Other Ways To Connect

Monday, January 13, 2014

Keeping a light footprint on your laptop/desktop

Thin client vs thick client is a cyclical debate among computer architects. Every few years, the "next new thing" takes us from thin client to thick client and back again, much as consultants like Dogbert move between distributed and centralized strategies.

Dogbert's cyclical consulting paradigm.  http://dilbert.com/strips/comic/2000-08-29/

With a thin client, your computer does not have to be specialized.  It can run a standard set of programs (e.g. a browser) and all the smarts can be in some server "out there".   With a thick client, your computer is running the interesting software locally, so if your Internet connection is down, you can still do your work.

SafelyFiled Takes the Thin Client Approach

As with most computer design issues, there is no strictly right or wrong answer.  It depends on your needs and your resources.  SafelyFiled takes the thin client approach.  As long as your browser is reasonably up to date, you can work with your SafelyFiled  account.  This has several benefits.
  • There is less software to install and maintain on your desktop, laptop, tablet, parent's desktop, etc. 
    • With less software installed locally, it is more likely that you will be able to keep that software up-to-date.  There is a smaller surface area for a malicious entity to attack.
  • Your sensitive information will spend less time on the computer.  Perhaps you are sure that your desktop is secure, but what about your doctor's office public computer, or your parent's laptop?
    • If you only need to view one document, you should not need to download that document (or any other document) onto the local computer.
  • Documents are not replaced. If a new document with the same name is uploaded, the server will make a new version for it.
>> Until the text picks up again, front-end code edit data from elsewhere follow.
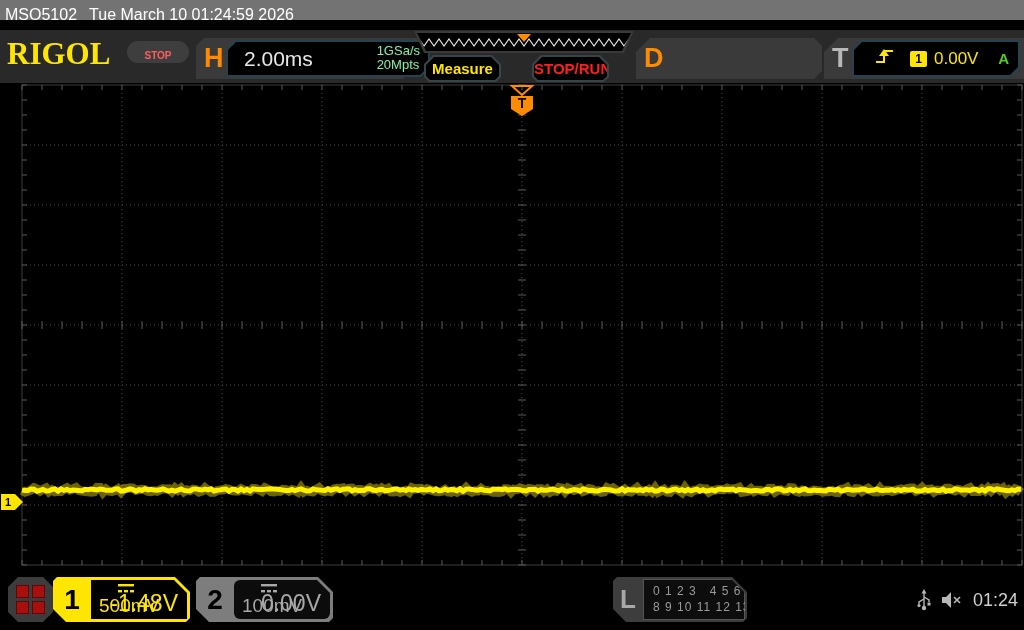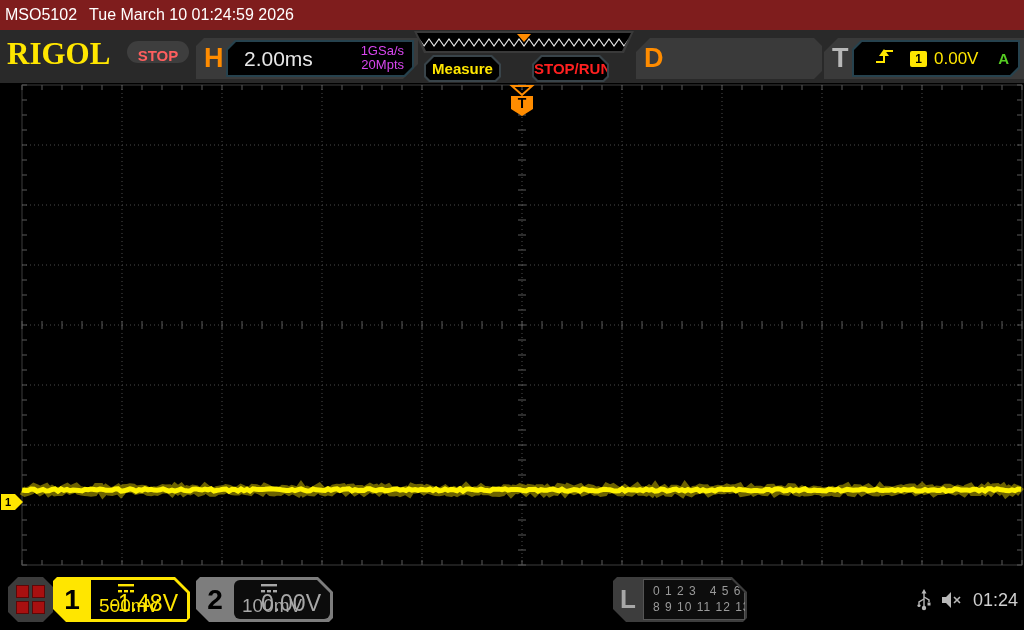"MSO5102 Tue March 10 01:24:59" #titlebar { background: #7f1d1d -> #737373; height: 30px -> 20px }
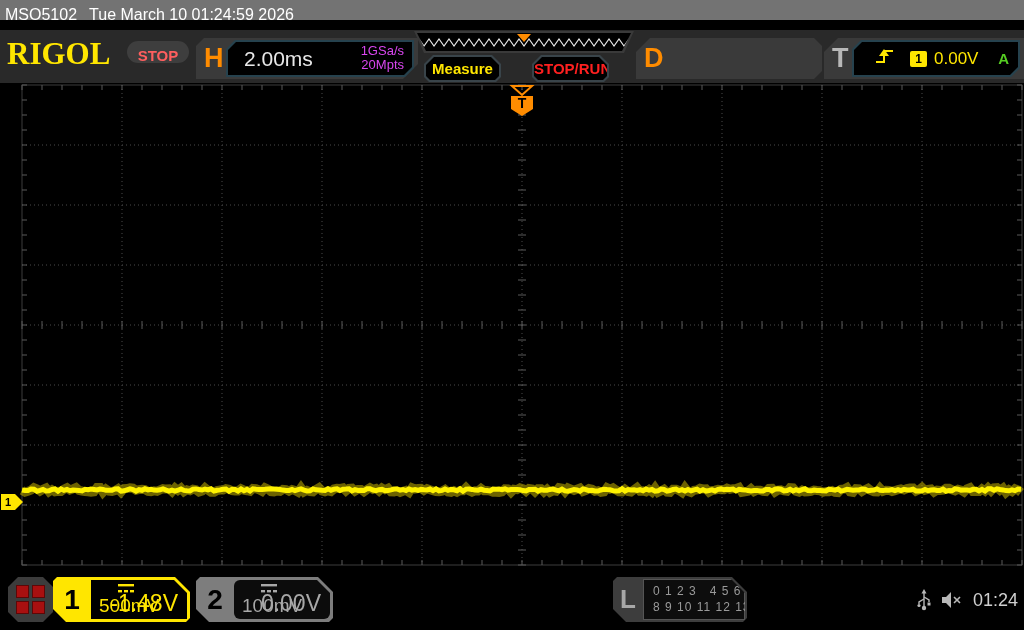"STOP" #stop-pill { font-size: 15px -> 10px }
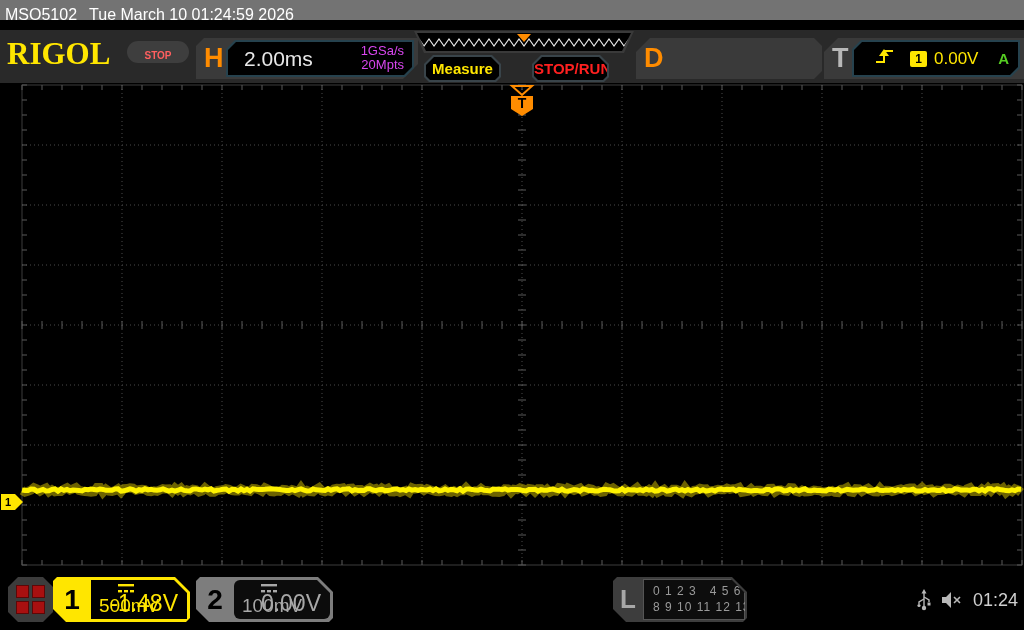"2.00ms" #h-panel { padding-left: none -> 16px }
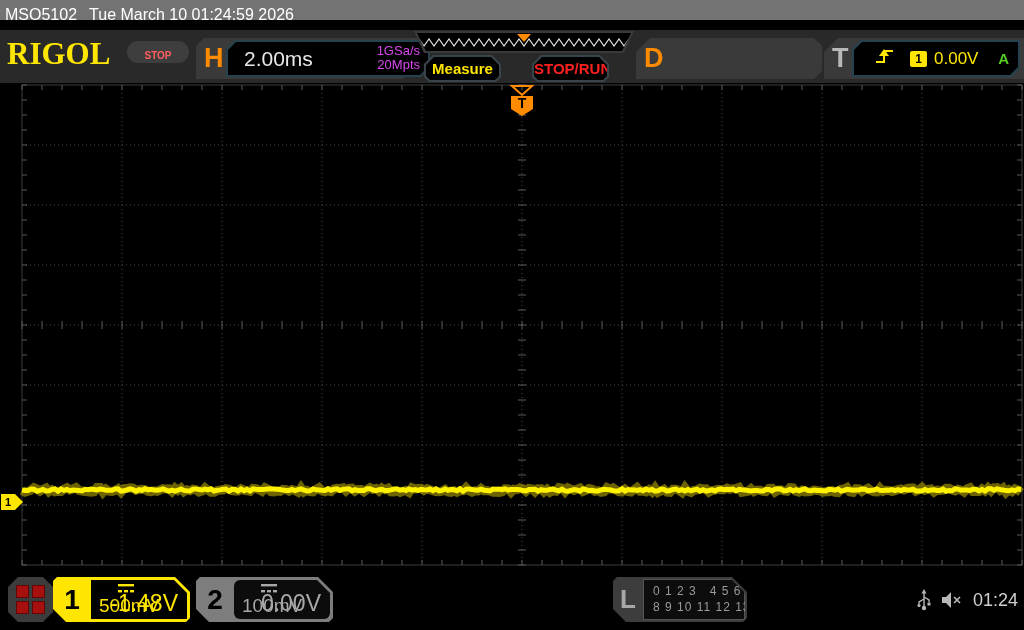"1GSa/s" #h-rates { color: #d946ef -> #86efac; text-align: right -> none }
Dropbox Takes the Thick Client Approach

While you can use Dropbox without installing software on your computer, you normally install some Dropbox software to get the full functionality.  By installing software locally a service like Dropbox can provide the followng features.
  • The right files are automatically on the machine where you are working.
    • Services like Dropbox lets you set up virtual folders on your local machines.  The locally installed software will fetch updated versions of the shared files from the cloud, so the current version is in your file system unencrypted when you are ready.
  • You can install the appropriate software to edit or view the file.
    • A cloud server can display standard file types like pdf, Microsoft Word, or images, but it will have a harder time with obscure or proprietary files types.
  • If the Internet is gone, you can work on the locally cached copy of your files.

The Right Answer Depends on Your Needs

As Terri wrote last spring services like SafelyFiled and Dropbox are not exclusive.  They are both useful but for different purposes.  The Dropbox approach is good for active work between machines that you have administrative control over.   It really is an extension of your file system.  The SafelyFiled approach is appropriate for archiving and sharing important documents.  Availability is important, but you may have less control of the environment where these files will be accessed.